The work of Weizman and his colleagues provokes a series of critical questions that offer an important alternative to the recent emphasis on neo-vitalist or object-oriented ontologies:

i)         An enriched reconceptualization of the human subject can transcend the limitations of humanism as well as the flattening and undifferentiated dimensions to some post-humanist perspectives.

ii)        The conceptualization of buildings and also plants as evidentiary markers or sentinels could surely be extended to other organisms such as insects because of their extremely precise responses to environmental change.  There is in this sense an interesting parallel with the emergence of “forensic entomology” and the use of biological data in criminal investigations.

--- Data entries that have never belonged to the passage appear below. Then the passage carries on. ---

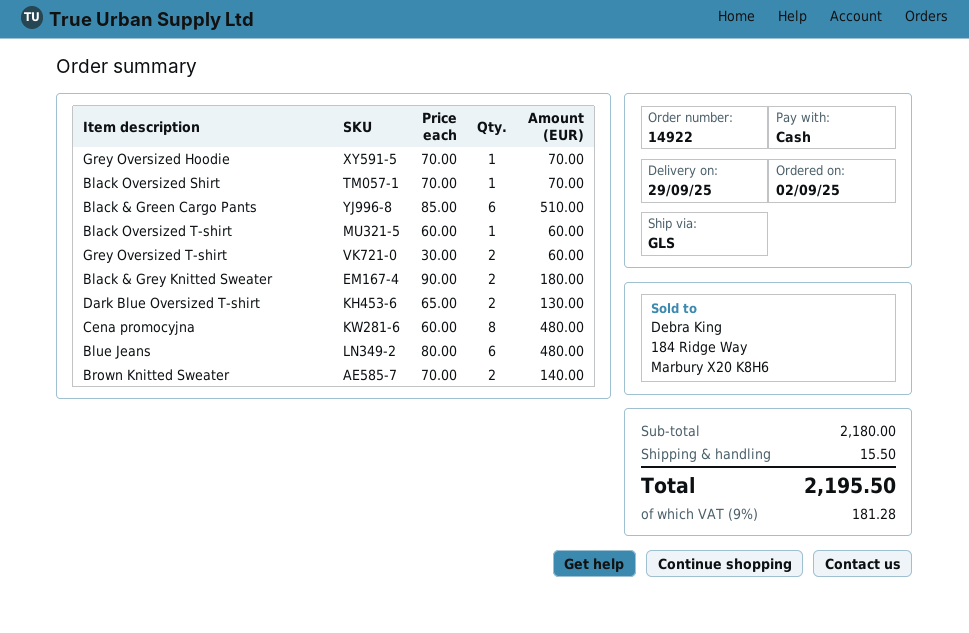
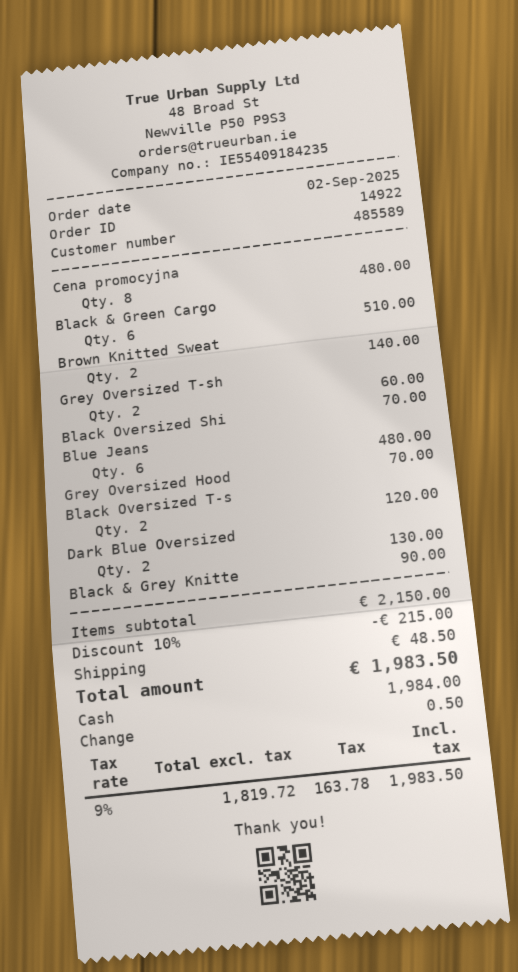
Black Oversized T-shirt: 1 for 60.00 -> 2 for 120.00
Black & Grey Knitted Sweater: 2 for 180.00 -> 1 for 90.00
subtotal: 2180.00 -> 2150.00
discount: none -> 10% = 215.00
shipping: 15.50 -> 48.50
tax: 9% = 181.28 -> 9% = 163.78
total: 2195.50 -> 1983.50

iii)       The radical use of technological tools, and the democratization of digital cartographies and other modes of representation, opens up new possibilities for articulating technologically enhanced forms of citizenship.

iv)       The idea of truth as a collaborative synthesis derived from multiple perspectives, whose modes of scrutiny or validation are transparent, is a welcome foil to more cynical, nihilistic, or post-truth formulations.  There is an emphasis on the accountability of science rather than its degree of fallibility or infallibility.

Boyhood

Richard Linklater’s remarkable film Boyhood (2015) took twelve years to make.  The film focuses on Mason Evans Jr (played by Ellar Coltrane), who we first meet aged six, along with his sister Samantha (played by the director’s daughter Lorelei), his mother (Patricia Arquette), who is a constant in his life, and his wayward yet loving father (Ethan Hawke).  We follow this ensemble of characters and actors in real time from 2002 to 2014, the film being shot for a few days in each year, and then crafted into a cinematic document.   With the passage of time the emotional nuances of each scene become magnified through an intense kind of cinematic verisimilitude.

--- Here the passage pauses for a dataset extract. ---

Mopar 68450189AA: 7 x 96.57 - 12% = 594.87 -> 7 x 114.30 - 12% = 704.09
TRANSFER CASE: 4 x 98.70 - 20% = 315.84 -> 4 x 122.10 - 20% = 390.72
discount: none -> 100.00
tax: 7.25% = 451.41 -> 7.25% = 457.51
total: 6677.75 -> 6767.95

The representation of time is one of the most complex dimensions to cinematic art.   The French philosopher Gilles Deleuze even divides the history of cinema into a putative shift from the “movement image” to the “time image” in his idiosyncratic overview of the medium.   Though occasional spaces of real-time have been eloquently evoked in the unhurried films of Michelangelo Antonioni, John Cassavetes, and other directors, the brilliance ofBoyhood is to take the question of time in a fundamentally different and exhilarating direction.  At one level Boyhood serves as an elaborate documentary experiment that works as both a sociological snapshot of American society but also a dramatic device of poignant emotional intensity.  In the final scene we encounter Mason, now an eighteen-year old student on a camping excursion with his new friends from university, and we are taken back to the precise spot, by a lake in the mountains, to which he had gone with his father years ago.  The beauty and repetition of this tranquil landscape is startling.  Mason wonders whether the familiar refrain that one must seize the moment should really be turned around since it is really the moment after all that seizes our consciousness.

Ex_Machina

In this stylish and intelligent new science fiction drama, directed by Alex Garland, a young computer programmer is sent to an isolated research facility, run by an eccentric recluse named Nathan Batemen (played to terrifying effect by Oscar Isaac), to determine whether his new robotic creation possesses artificial intelligence.  The computer programmer Caleb Smith (played by Domhnall Gleeson) encounters an enigmatic female robot called Ava (played by Alicia Vikander), who quickly surpasses the boundaries of the Turing test, revealing what appear to be a range of human feelings including loneliness, vulnerability, and desire.   The emerging emotional connection between Smith and Ava, or rather projected onto Smith by Ava as part of an elaborate experiment, begins to unsettle the power relations within the subterranean labyrinth.

There is a touch of Tarkovsky’s Solaris (1972) here in Garland’sEx_Machina (2015) where the power of imagination emerges out of an interface between human and machine and consciousness resides in a tangle of wires and flesh.  The film’s spectacular denouement hints at a near future in which Turing’s anticipated avatars stroll among us.